→ Records:
=== Begin Enclosure ===

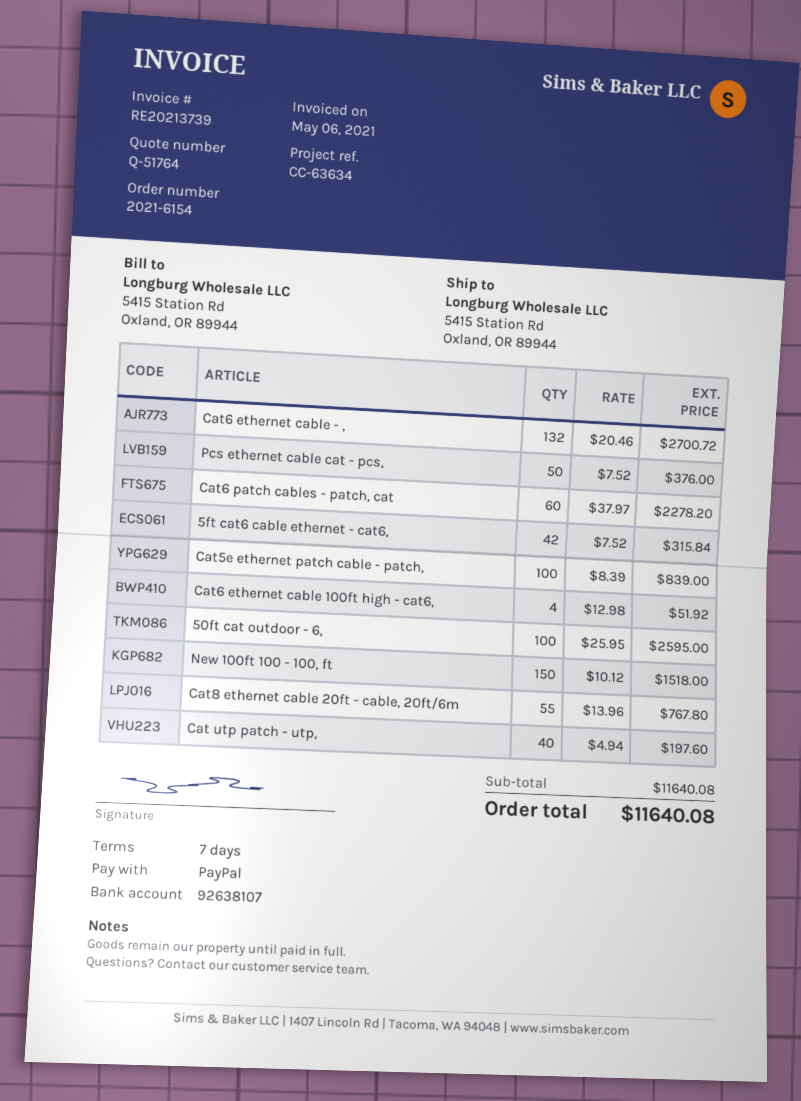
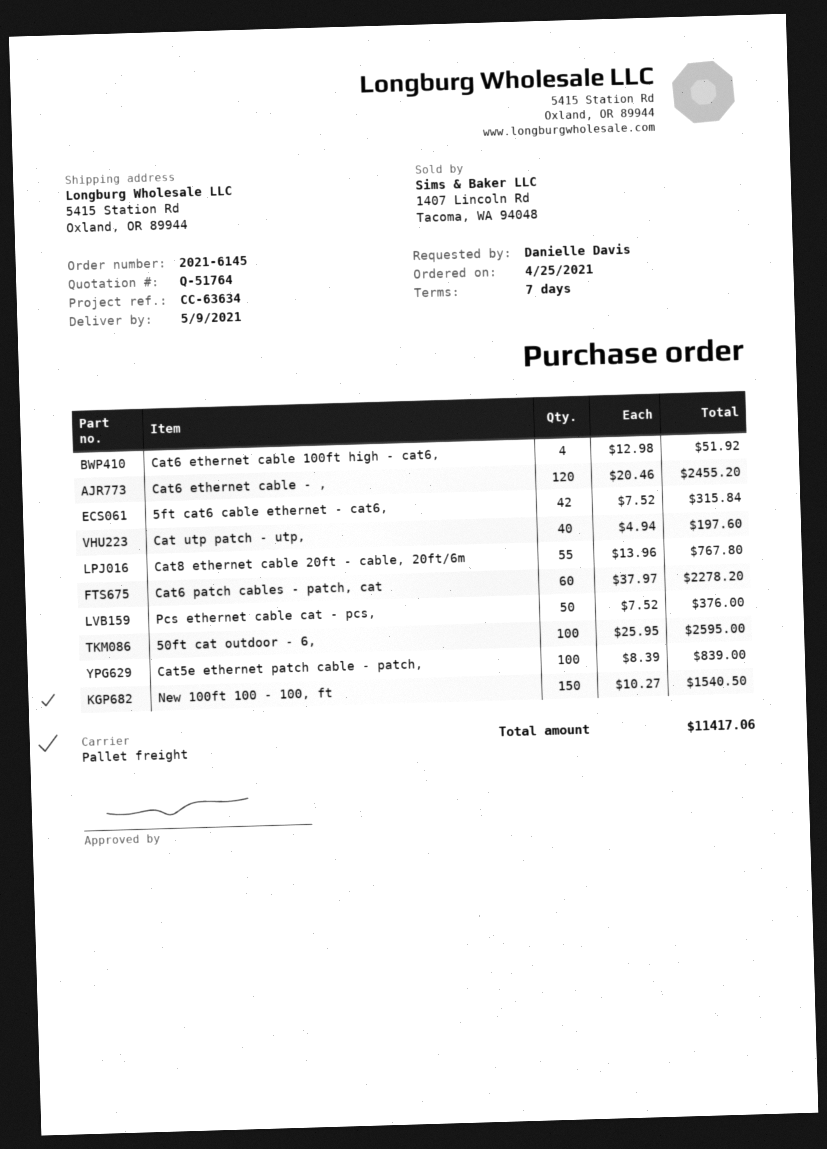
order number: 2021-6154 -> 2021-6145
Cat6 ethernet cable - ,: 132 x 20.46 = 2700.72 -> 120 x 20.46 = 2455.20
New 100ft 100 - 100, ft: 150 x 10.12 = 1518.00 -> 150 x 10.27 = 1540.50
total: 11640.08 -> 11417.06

=== End Enclosure ===
=== Begin Enclosure ===

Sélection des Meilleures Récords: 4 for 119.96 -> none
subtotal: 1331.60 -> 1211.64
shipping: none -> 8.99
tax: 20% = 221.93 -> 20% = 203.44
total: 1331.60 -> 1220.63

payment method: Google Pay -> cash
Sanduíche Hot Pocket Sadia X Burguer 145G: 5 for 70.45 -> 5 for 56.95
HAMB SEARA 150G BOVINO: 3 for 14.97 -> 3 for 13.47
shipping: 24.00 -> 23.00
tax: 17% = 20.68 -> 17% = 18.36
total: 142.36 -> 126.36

=== End Enclosure ===

→ What you will do: Only the lines above from the line with "Cat6 ethernet cable" to the line with "total: 11640.08 -> 11417.06", those two lines included, should be reproduced exactly.

→ Solution to this exercise:
Cat6 ethernet cable - ,: 132 x 20.46 = 2700.72 -> 120 x 20.46 = 2455.20
New 100ft 100 - 100, ft: 150 x 10.12 = 1518.00 -> 150 x 10.27 = 1540.50
total: 11640.08 -> 11417.06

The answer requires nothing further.